[Material provided]:
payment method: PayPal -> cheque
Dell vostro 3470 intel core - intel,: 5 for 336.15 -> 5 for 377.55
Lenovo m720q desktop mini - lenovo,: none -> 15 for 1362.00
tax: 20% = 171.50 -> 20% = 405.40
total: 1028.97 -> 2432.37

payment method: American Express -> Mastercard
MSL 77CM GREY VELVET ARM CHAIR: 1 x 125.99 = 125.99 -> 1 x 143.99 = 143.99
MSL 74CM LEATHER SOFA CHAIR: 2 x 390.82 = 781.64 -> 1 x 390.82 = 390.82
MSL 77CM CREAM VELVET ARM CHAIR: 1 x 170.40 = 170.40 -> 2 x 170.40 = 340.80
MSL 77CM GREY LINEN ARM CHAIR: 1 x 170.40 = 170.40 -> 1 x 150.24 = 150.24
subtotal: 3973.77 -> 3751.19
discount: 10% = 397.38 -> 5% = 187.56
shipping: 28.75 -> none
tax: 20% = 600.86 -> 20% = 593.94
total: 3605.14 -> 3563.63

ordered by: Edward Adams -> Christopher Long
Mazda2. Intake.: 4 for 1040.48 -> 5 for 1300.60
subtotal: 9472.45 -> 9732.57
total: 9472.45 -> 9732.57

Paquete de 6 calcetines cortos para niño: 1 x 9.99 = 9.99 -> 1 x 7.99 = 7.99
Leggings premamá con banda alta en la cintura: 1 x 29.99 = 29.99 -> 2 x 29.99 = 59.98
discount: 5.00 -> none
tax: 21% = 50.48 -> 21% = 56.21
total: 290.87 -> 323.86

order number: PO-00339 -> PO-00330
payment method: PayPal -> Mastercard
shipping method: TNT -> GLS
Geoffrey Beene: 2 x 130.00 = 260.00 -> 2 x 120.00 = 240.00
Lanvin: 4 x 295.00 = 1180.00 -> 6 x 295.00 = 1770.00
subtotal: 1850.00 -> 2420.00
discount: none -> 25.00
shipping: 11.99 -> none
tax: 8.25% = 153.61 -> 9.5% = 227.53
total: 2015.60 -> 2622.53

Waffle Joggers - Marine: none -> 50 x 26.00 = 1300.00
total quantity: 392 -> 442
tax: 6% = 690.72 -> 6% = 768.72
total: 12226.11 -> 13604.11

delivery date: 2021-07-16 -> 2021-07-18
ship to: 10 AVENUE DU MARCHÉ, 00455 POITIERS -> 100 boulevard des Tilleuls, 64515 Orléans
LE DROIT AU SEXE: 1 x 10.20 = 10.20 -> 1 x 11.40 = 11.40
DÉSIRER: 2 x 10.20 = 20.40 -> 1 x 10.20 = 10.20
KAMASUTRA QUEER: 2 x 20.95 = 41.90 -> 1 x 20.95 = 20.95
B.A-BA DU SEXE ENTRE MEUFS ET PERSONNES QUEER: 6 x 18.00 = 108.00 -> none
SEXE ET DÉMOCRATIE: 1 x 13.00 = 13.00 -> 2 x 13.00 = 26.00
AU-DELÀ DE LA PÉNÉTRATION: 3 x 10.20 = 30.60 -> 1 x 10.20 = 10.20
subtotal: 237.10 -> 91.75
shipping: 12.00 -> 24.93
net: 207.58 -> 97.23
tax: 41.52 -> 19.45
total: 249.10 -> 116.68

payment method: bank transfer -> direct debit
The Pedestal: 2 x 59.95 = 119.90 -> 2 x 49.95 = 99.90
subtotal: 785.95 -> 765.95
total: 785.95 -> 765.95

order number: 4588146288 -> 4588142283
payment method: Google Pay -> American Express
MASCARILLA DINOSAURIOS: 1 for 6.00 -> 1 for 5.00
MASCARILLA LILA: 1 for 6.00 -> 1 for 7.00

[Work request]:
Starting at the line that contains "tax: 21% = 50.48 -> 21% = 56.21" and stopping after the line that contains "delivery date: 2021-07-16 -> 2021-07-18", write out every line exactly as it appears above, and no other line.

[Result]:
tax: 21% = 50.48 -> 21% = 56.21
total: 290.87 -> 323.86

order number: PO-00339 -> PO-00330
payment method: PayPal -> Mastercard
shipping method: TNT -> GLS
Geoffrey Beene: 2 x 130.00 = 260.00 -> 2 x 120.00 = 240.00
Lanvin: 4 x 295.00 = 1180.00 -> 6 x 295.00 = 1770.00
subtotal: 1850.00 -> 2420.00
discount: none -> 25.00
shipping: 11.99 -> none
tax: 8.25% = 153.61 -> 9.5% = 227.53
total: 2015.60 -> 2622.53

Waffle Joggers - Marine: none -> 50 x 26.00 = 1300.00
total quantity: 392 -> 442
tax: 6% = 690.72 -> 6% = 768.72
total: 12226.11 -> 13604.11

delivery date: 2021-07-16 -> 2021-07-18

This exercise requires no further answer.